La Bugatti mérite que l’on s’y attarde un peu.  Il s’agit, sans excès d’enthousiasme, de l’une des plus importante voiture d’avant-guerre. Dessinée par le brillantissime Jean Bugatti, elle sublime les traits distinctifs chers à la marque. Initiallement concue dans un métal finalement quasiment impossible à usiner, de la kryptonite l’elektron, le prototype ne pouvait être soudé. Il a donc fallu lui créer cette arrête dorsale pour riveter les deux moitiés de la coque. Bien que finalement en acier, l’idée fut conservée. Jetez un œil à la Chiron, vous y trouverez un subtile hommage. La 57SC Atlantic est toutefois aussi légère, aérienne et petite que la Chiron est massive et un peu lourde stylistiquement. Le charisme est commun mais avec des recettes diamétralement opposées.

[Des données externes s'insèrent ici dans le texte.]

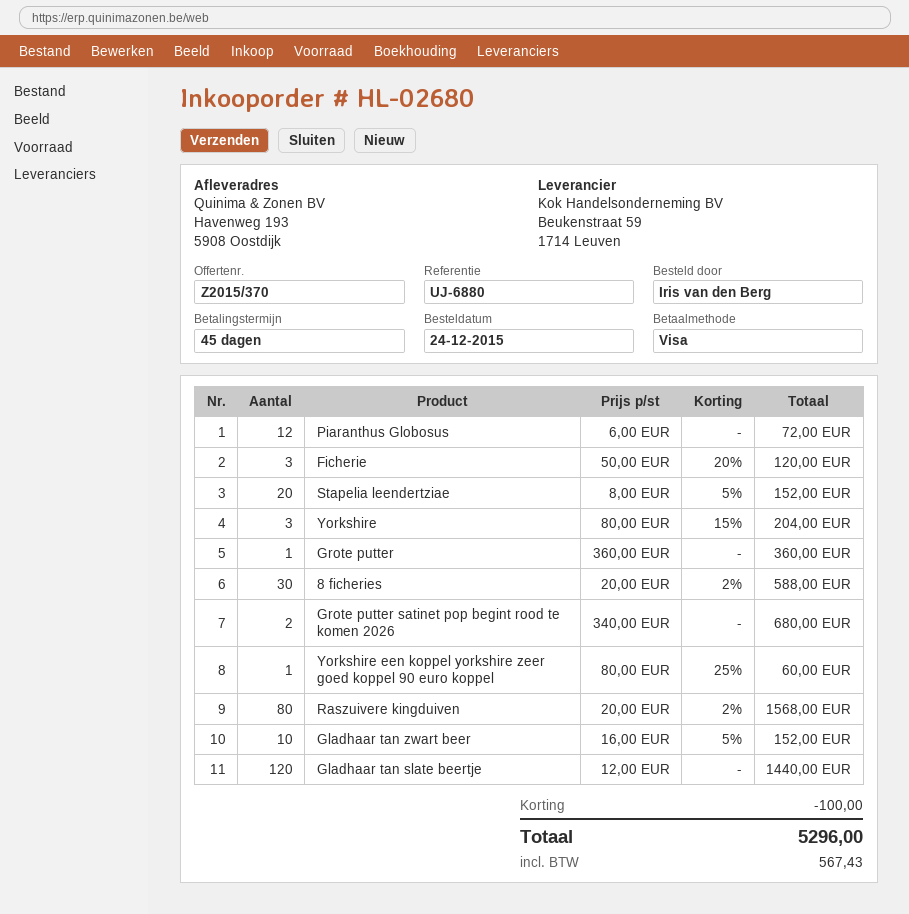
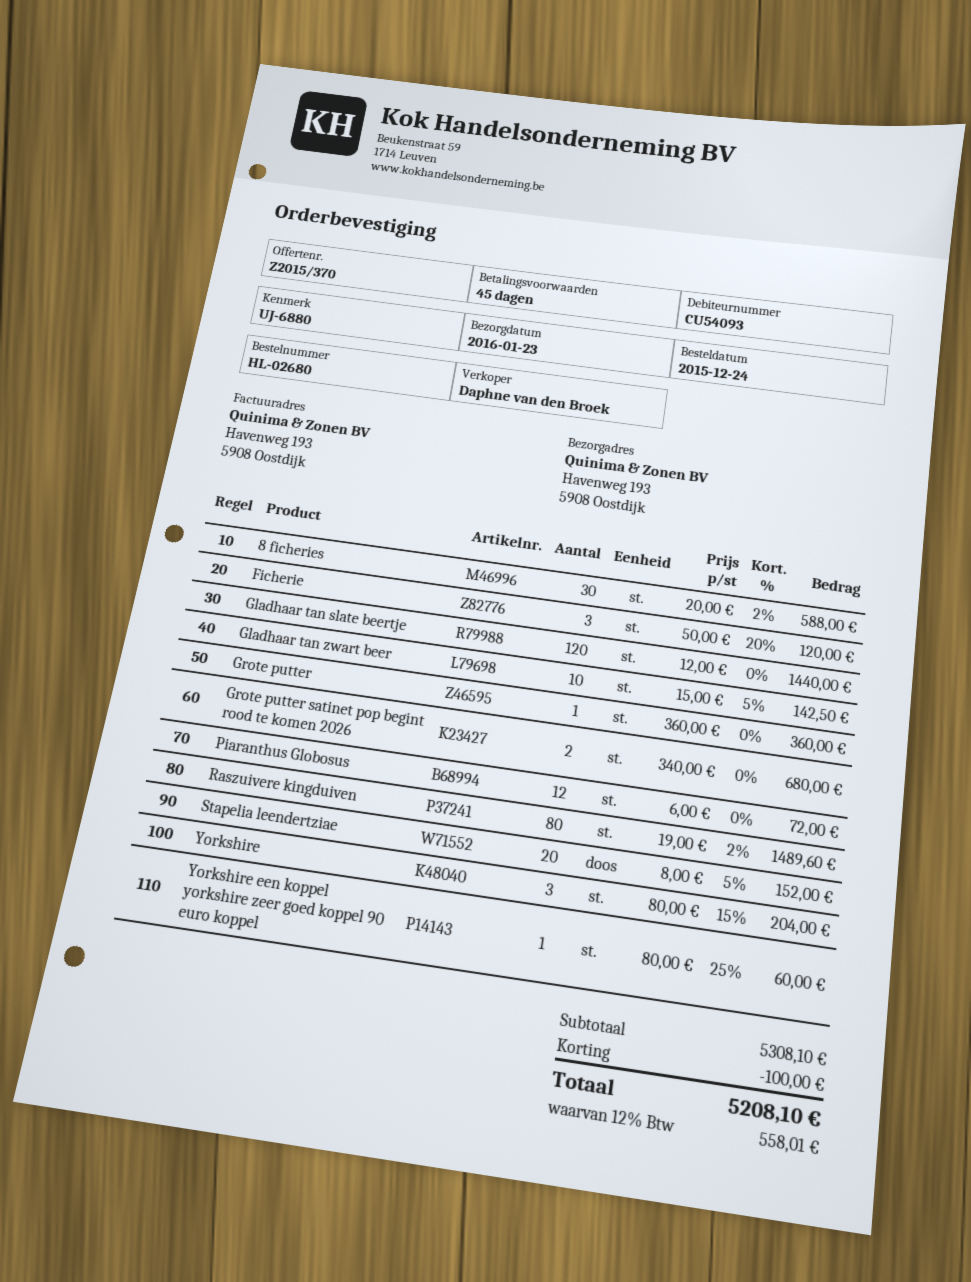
Raszuivere kingduiven: 80 x 20.00 - 2% = 1568.00 -> 80 x 19.00 - 2% = 1489.60
Gladhaar tan zwart beer: 10 x 16.00 - 5% = 152.00 -> 10 x 15.00 - 5% = 142.50
tax: 567.43 -> 558.01
total: 5296.00 -> 5208.10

L’Atlantic a été produite à trois malheureux exemplaires. Celui qui nous fut offert ici appartient à l’immense collectionneur Peter Mullin (vainqueur du Best of Show de Chantilly en 2014). Un autre est entre les mains de Ralph Lauren (qui s’en sert de temps en temps, si!). Un dernier fut détruit par un train près de Bordeaux. Ses pièces récupérées plusieurs années plus tard on servit de pretexte pour une reconstruction (présentée deux fois à Rétromobile) à l’histoire parfois confuse. Pourquoi un tel développement me direz-vous? Premièrement, parce que Peter Mullin repart avec un deuxième Best of Show et qu’il aurait été surprenant qu’il en fut autrement. Deuxièmement, parce que certains aiment juger les voitures à l’aune de leur valeur marchande : si Ralph a besoin de se refaire et qu’il souhaite se séparer de ce qui est semble-t-il sa préférée, il devrait pouvoir en tirer entre 50 et 80 millions de dollars US. Pour mémoire, la dernière enchère de 250 GTO s’est conclue à 35 petits millions. Pas assez cher mon fils.

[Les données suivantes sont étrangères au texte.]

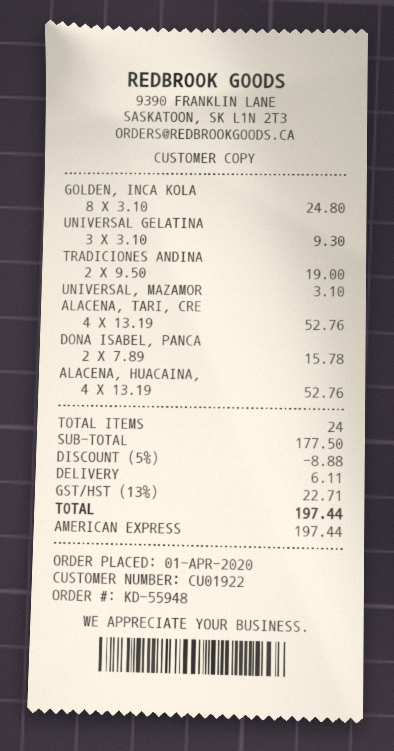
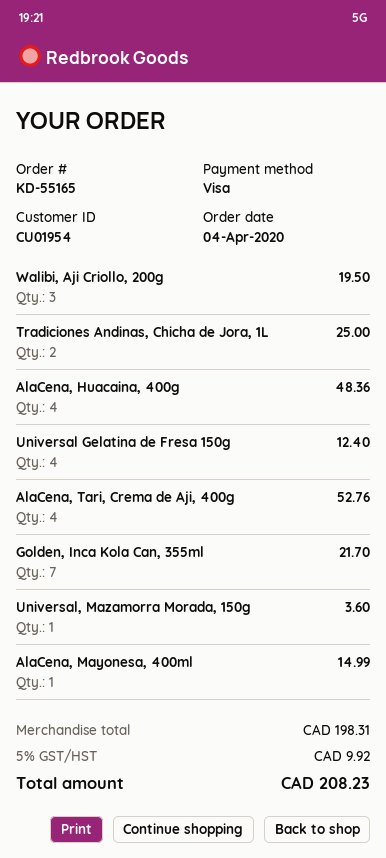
order number: KD-55948 -> KD-55165
order date: 2020-04-01 -> 2020-04-04
customer number: CU01922 -> CU01954
payment method: American Express -> Visa
GOLDEN, INCA KOLA: 8 for 24.80 -> 7 for 21.70
UNIVERSAL GELATINA: 3 for 9.30 -> 4 for 12.40
TRADICIONES ANDINA: 2 for 19.00 -> 2 for 25.00
UNIVERSAL, MAZAMOR: 1 for 3.10 -> 1 for 3.60
DONA ISABEL, PANCA: 2 for 15.78 -> none
ALACENA, HUACAINA,: 4 for 52.76 -> 4 for 48.36
Walibi, Aji Criollo, 200g: none -> 3 for 19.50
AlaCena, Mayonesa, 400ml: none -> 1 for 14.99
subtotal: 177.50 -> 198.31
discount: 5% = 8.88 -> none
shipping: 6.11 -> none
tax: 13% = 22.71 -> 5% = 9.92
total: 197.44 -> 208.23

Transition toute trouvée vers l’autre classe reine : les Ferrari 250. Retenez votre souffle, c’est parti : GTO 62, GTO 64, California LWB, SWB, SWB Sperimentale, Breadvan. Fin du game diraient les plus jeunes. Les curieux admirent bouches bées, les amateurs se régalent, les passionnés applaudissent la prouesse et les porschistes boudent dans leur coin (ça manque de 917 en magnesium tout ça, ça n’a plus gagné depuis 1965, et blablabla…). La légende Nick Mason apprécie quant à lui la mécanique d’une GTO qui n’est pas la sienne.

1965 d’ailleurs est juste à côté avec la 250LM, from France, please. Elle cotoye la sublime 312P et une paire de 512 M et S. Vous en avez déjà assez? Il reste trois classes : F40 LM, 365 GTB/4 Daytona, Dino 206S, 275/330P, 250 TR 58… Cette dernière repart d’ailleurs avec le Best of Show après-guerre. Châssis mené à la victoire en 1958 par Phil Hill, elle faisait légitimement partie du petit cercle des favorites.

Comme tous les ans, les heures défilent rapidement. On se perd à détailler du regard les ailes sculptées au marteau, les courroies de cuir et les rivets. La fin de journée approche, l’heure du tombé de rideau avec elle.

Comme tous les ans, on regrette de ne pas avoir apprécié à leur juste valeur certains modèles plus atypiques et tout aussi rares : les woodies, les électriques ou les barquettes « Ecceterini », ces petits constructeurs sans moyens et souvent oubliés qui font le charme des concentrations comme celle-ci.

Comme toute pièce de théâtre bien écrite, Art et Elégance 2017 aura allumé l’éclair de la passion et du rêve au fond des yeux des petits et grands. On reviendra.